A brief review of the history of corresponding provisions in prior acts will show that it has never been supposed that the Federal courts did not have jurisdiction of local actions in which citizens of different districts were defendants, and, in fact, provision was expressly made by law for such contingency. In the eleventh section of the Judiciary Act of September 24, 1789, c. 20, 1 Stat. 73, 79, is a provision, subsequently incorporated in section 739 of the Revised Statutes, that “ no civil suit shall be brought before either of said courts against an inhabitant of the United States, by any original process in any other district than that whereof he is an inhabitant, or in which he shall be found at the time of serving the writ.” Under this section any number of non-residents could be joined as defendants if only they were served within the jurisdiction of the court. Ober v. Gallagher, 93 U. S. 199.

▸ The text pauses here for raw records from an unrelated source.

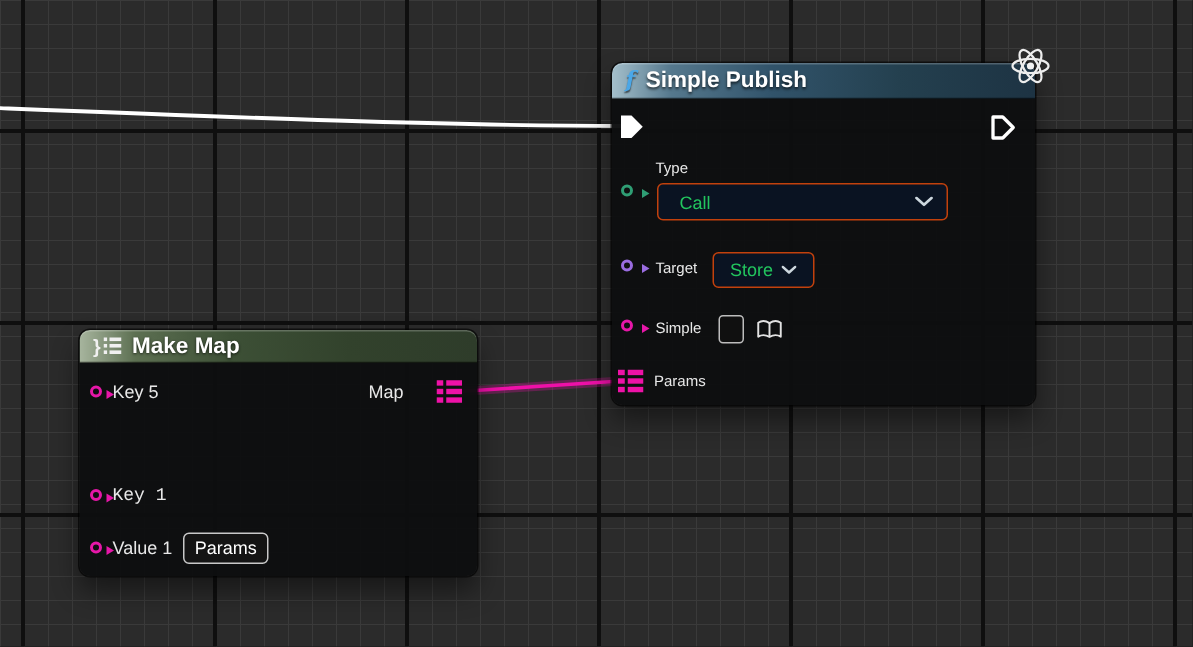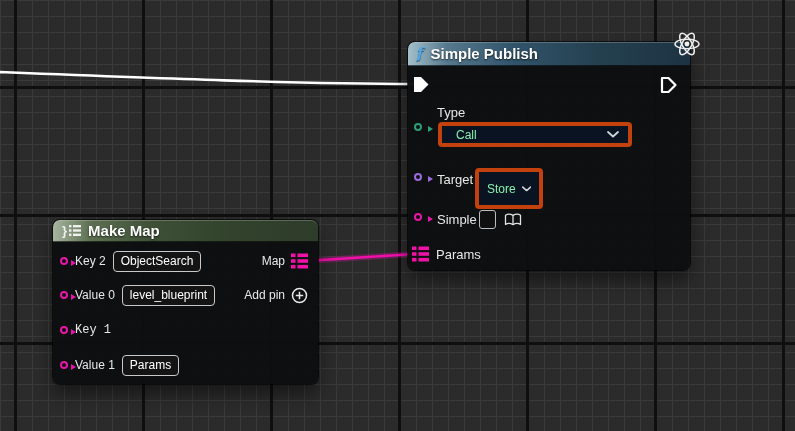--- a/index.html
+++ b/index.html
@@ -27,45 +27,45 @@
     border-bottom:1px solid rgba(0,0,0,0.6);
     box-shadow:inset 0 1px 0 rgba(255,255,255,0.22);
   }
   .hdr-blue  { height:24px; background:linear-gradient(to right,#a4bfcb 0%, #55788d 14%, #31536a 38%, #24404f 68%, #1d3343 100%); }
   .hdr-green { height:22px; background:linear-gradient(to right,#a7b59e 0%, #5d7052 14%, #3d5036 38%, #32422c 68%, #2e3c2a 100%); }
   .ttl { color:#ffffff; font-size:15px; font-weight:bold; text-shadow:0 1px 2px rgba(0,0,0,0.7); white-space:nowrap; }
   .ficon { color:#4aa7e8; font-family:"DejaVu Serif", serif; font-style:italic; font-weight:bold; font-size:15px; line-height:1; text-shadow:0 1px 1px rgba(0,0,0,0.6); }
   .mapicon { display:flex; align-items:center; gap:2px; }
   .mapicon .brace { color:#f0f0f0; font-weight:bold; font-size:13px; line-height:1; }
 
-  .lbl { position:absolute; color:#e8e8e8; font-size:13px; line-height:14px; white-space:nowrap; }
+  .lbl { position:absolute; color:#e8e8e8; font-size:10px; line-height:14px; white-space:nowrap; }
 
   .pinc { position:absolute; width:8px; height:8px; border-radius:50%; border:2.5px solid var(--c); background:transparent; }
   .pinc::after { content:""; position:absolute; left:11.5px; top:0.5px;
     border-left:5px solid var(--c); border-top:3.5px solid transparent; border-bottom:3.5px solid transparent; }
   .pin-green  { --c:#2f9e74; }
   .pin-purple { --c:#9a6ce0; }
   .pin-magenta{ --c:#e617a8; }
 
   .pins { width:8px; height:8px; border-radius:50%; border:2.5px solid #e617a8; position:relative; flex:0 0 auto; }
   .pins::after { content:""; position:absolute; left:9px; top:0.5px;
     border-left:5px solid #e617a8; border-top:3.5px solid transparent; border-bottom:3.5px solid transparent; }
 
   .dd { position:absolute; display:flex; align-items:center; justify-content:space-between;
-    background:#0a1322; border:4px solid #c2410c; border-radius:4px; color:#86efac; font-size:12px; padding:0 9px; }
+    background:#0a1322; border:1px solid #c2410c; border-radius:4px; color:#22c55e; font-size:12px; padding:0 9px; }
   .dd .ddv { white-space:nowrap; }
 
   .tbox { background:#141414; border:1px solid #c9c9c9; border-radius:4px;
     color:#ffffff; font-size:12px; line-height:17px; padding:1px 7px; white-space:nowrap; }
   .method-box { position:absolute; width:17px; height:19px; background:#101010; border:1px solid #bdbdbd; border-radius:3px; }
 
   .mrow { position:absolute; left:7px; right:8px; height:22px; display:flex; align-items:center; }
   .mrow .lblf { color:#e8e8e8; font-size:12px; margin-left:7px; white-space:nowrap; }
   .mrow .tbox { margin-left:7px; }
-  .rgt { position:absolute; right:2px; top:0; bottom:0; display:flex; align-items:center; gap:6px; }
+  .rgt { position:absolute; right:2px; top:0; bottom:0; display:flex; align-items:center; gap:22px; }
   .rgt .lblf { margin-left:0; }
 
   .abs { position:absolute; }
   .atom { position:absolute; left:671px; top:30px; z-index:3; }
 </style>
 </head>
 <body>
 
 <div class="canvas">
 
@@ -93,21 +93,21 @@
     <span class="lbl" style="left:29px; top:64px;">Type</span>
     <div class="dd" style="left:30px; top:80px; width:194px; height:25px;">
       <span class="ddv" style="padding-left:5px;">Call</span>
       <svg width="12" height="7" viewBox="0 0 12 7">
         <polyline points="1,1 6,5.5 11,1" fill="none" stroke="#cdd7de" stroke-width="1.8" stroke-linecap="round" stroke-linejoin="round"></polyline>
       </svg>
     </div>
 
     <span class="pinc pin-purple" style="left:6px; top:131px;"></span>
     <span class="lbl" style="left:29px; top:131px;">Target</span>
-    <div class="dd" style="left:67px; top:126px; width:68px; height:41px; padding:0 8px; gap:6px; justify-content:center;">
+    <div class="dd" style="left:67px; top:126px; width:68px; height:24px; padding:0 8px; gap:6px; justify-content:center;">
       <span class="ddv">Store</span>
       <svg width="10" height="6" viewBox="0 0 12 7">
         <polyline points="1,1 6,5.5 11,1" fill="none" stroke="#cdd7de" stroke-width="2" stroke-linecap="round" stroke-linejoin="round"></polyline>
       </svg>
     </div>
 
     <span class="pinc pin-magenta" style="left:6px; top:171px;"></span>
     <span class="lbl" style="left:29px; top:171px;">Simple</span>
     <span class="method-box" style="left:71px; top:168px;"></span>
     <svg class="abs" style="left:96px; top:171px;" width="18" height="13" viewBox="0 0 18 13">
@@ -151,50 +151,36 @@
             <rect x="0" y="9.6" width="2.4" height="2.4"></rect>
               <rect x="4" y="9.6" width="8" height="2.4"></rect>
           </g>
         </svg>
       </span>
       <span class="ttl">Make Map</span>
     </div>
 
     <div class="mrow" style="top:30px;">
       <span class="pins"></span>
-      <span class="lblf">Key 2</span>
-      <span class="tbox">ObjectSearch</span>
+      <span class="lblf">Key 5</span>
       <span class="rgt">
         <span class="lblf">Map</span>
         <svg width="17" height="16" viewBox="0 0 17 16">
           <g fill="#ee12a7">
             <rect x="0" y="0.5" width="4.5" height="3.6"></rect>
               <rect x="6.5" y="0.5" width="10.5" height="3.6"></rect>
             <rect x="0" y="6.2" width="4.5" height="3.6"></rect>
               <rect x="6.5" y="6.2" width="10.5" height="3.6"></rect>
             <rect x="0" y="11.9" width="4.5" height="3.6"></rect>
               <rect x="6.5" y="11.9" width="10.5" height="3.6"></rect>
           </g>
         </svg>
       </span>
     </div>
 
-    <div class="mrow" style="top:64px;">
-      <span class="pins"></span>
-      <span class="lblf">Value 0</span>
-      <span class="tbox">level_blueprint</span>
-      <span class="rgt">
-        <span class="lblf">Add pin</span>
-        <svg width="17" height="17" viewBox="0 0 17 17">
-          <circle cx="8.5" cy="8.5" r="7" fill="none" stroke="#e8e8e8" stroke-width="1.5"></circle>
-          <line x1="8.5" y1="4.8" x2="8.5" y2="12.2" stroke="#e8e8e8" stroke-width="1.5"></line>
-          <line x1="4.8" y1="8.5" x2="12.2" y2="8.5" stroke="#e8e8e8" stroke-width="1.5"></line>
-        </svg>
-      </span>
-    </div>
 
     <div class="mrow" style="top:99px;font-family:Liberation Mono, monospace;">
       <span class="pins"></span>
       <span class="lblf">Key 1</span>
     </div>
 
     <div class="mrow" style="top:134px;">
       <span class="pins"></span>
       <span class="lblf">Value 1</span>
       <span class="tbox">Params</span>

But to obviate any objection that might be raised by reason of the non-joinder or inability to serve absent defendants, it was provided by the act of February 28, 1839, c. 36, 5 Stat. 321, subsequently carried into the Revised Statutes, as section 737, that “ when there are several defendants in any suit at law or in equity, and one or more of them are neither inhabitants of nor found within the district within which the suit is brought, and do not voluntarily appear, the court may entertain jurisdiction, and proceed to the trial and adjudication of the suit *70 between the parties who are properly before it; but the judgment or decree rendered therein shall not conclude or prejudice other parties not regularly served with process nor voluntarily appearing to answer; and non-joinder of parties who are not inhabitants of nor found within the district as aforesaid, shall not constitute matter of abatement or objection to the suit.” Construing this act, it was held in Shields v. Barrow, 17 How. 130, 141, that it did not enable a Circuit Court to make a decree in equity, in the absence of an indispensable party, whose rights must necessarily be affected by such a decree. Says Mr. Justice Curtis (p. 141): “ It remains true, notwithstanding the act of Congress and the 47th rule, that a. Circuit Court can make no decree affecting the rights of an absent person, and can make no decree between the parties before it, which so far involves or depends upon the rights of an absent person, that complete and final justice cannot be done between'the parties to the suit without affecting those rights.” This ruling was applied in Barney v. Baltimore City, 6 Wall. 280, to a bill for partition filed by Barney, a citizen of Delaware, in the Circuit Court of Maryland, against the city of Baltimore and several individuals, citizens of Maryland, and certain other citizens of the District of Columbia. These latter had made a conveyance to one Proud, a citizen of Maryland, for the special purpose of conferring jurisdiction on the Federal court, such conveyance being made without consideration, and with an agreement that the grantee would reconvey on request. It was held that the court of chancery could not render a decree without having before it the citizens of the District of Columbia, and that their conveyance to Proud, being merely collusive, conferred no jurisdiction upon the court.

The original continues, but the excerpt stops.